Exercise brief »
Required from the data below: the exact lines starting at the line containing "font-size: 13px ->" and ending at the line containing "font-weight: bold ->", with both ends kept and all pictures dropped.

Exercise materials »
***

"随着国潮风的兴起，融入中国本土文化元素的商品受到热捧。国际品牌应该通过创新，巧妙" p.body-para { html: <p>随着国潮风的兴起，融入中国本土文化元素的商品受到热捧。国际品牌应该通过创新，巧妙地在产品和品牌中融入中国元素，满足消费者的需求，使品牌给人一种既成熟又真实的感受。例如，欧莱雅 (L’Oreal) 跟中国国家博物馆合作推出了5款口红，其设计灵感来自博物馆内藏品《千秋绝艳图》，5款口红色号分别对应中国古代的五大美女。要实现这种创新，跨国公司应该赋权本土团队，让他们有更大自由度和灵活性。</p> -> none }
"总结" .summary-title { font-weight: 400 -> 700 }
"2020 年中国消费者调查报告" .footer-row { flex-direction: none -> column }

***

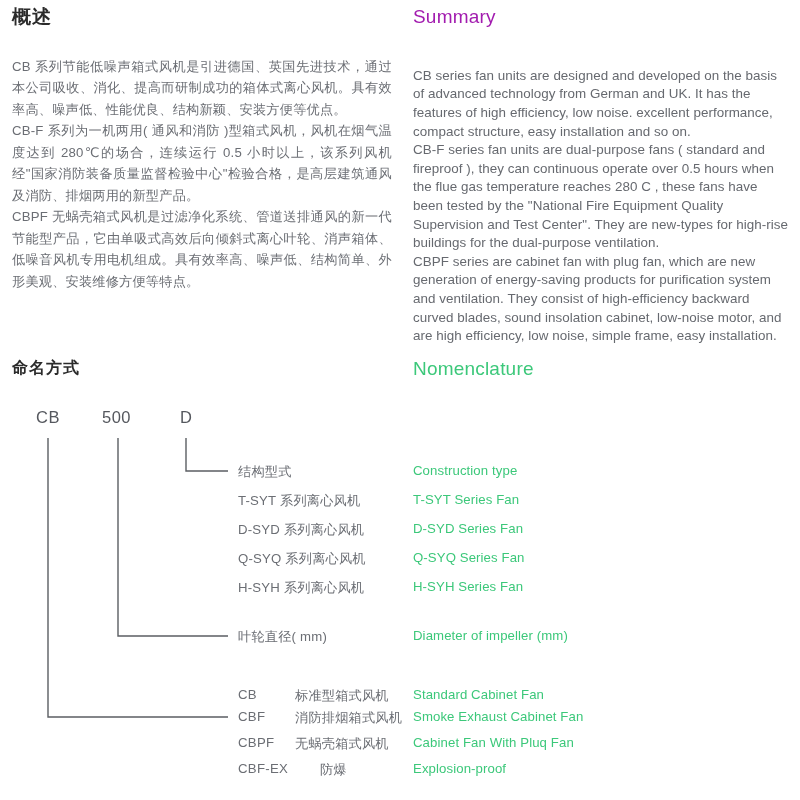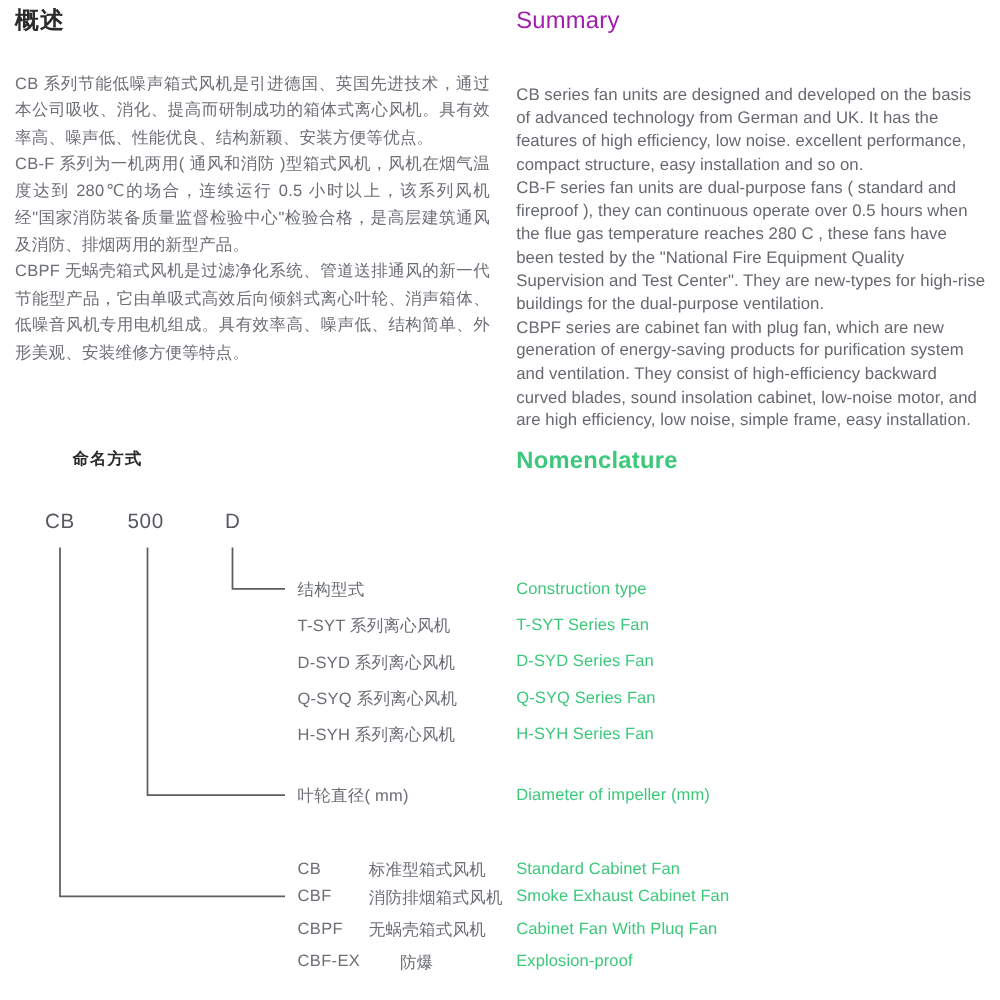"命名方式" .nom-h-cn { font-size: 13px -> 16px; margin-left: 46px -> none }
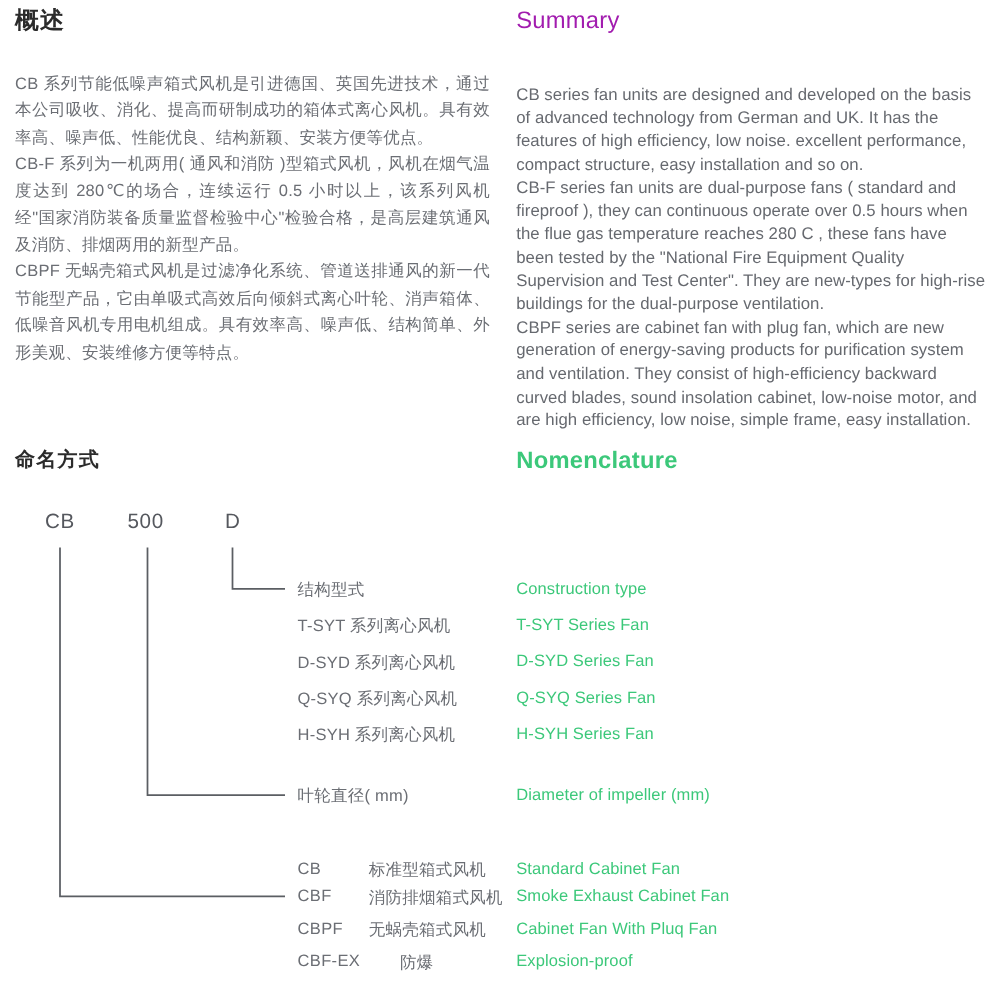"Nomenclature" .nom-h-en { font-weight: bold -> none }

***

Task result »
"命名方式" .nom-h-cn { font-size: 13px -> 16px; margin-left: 46px -> none }
"Nomenclature" .nom-h-en { font-weight: bold -> none }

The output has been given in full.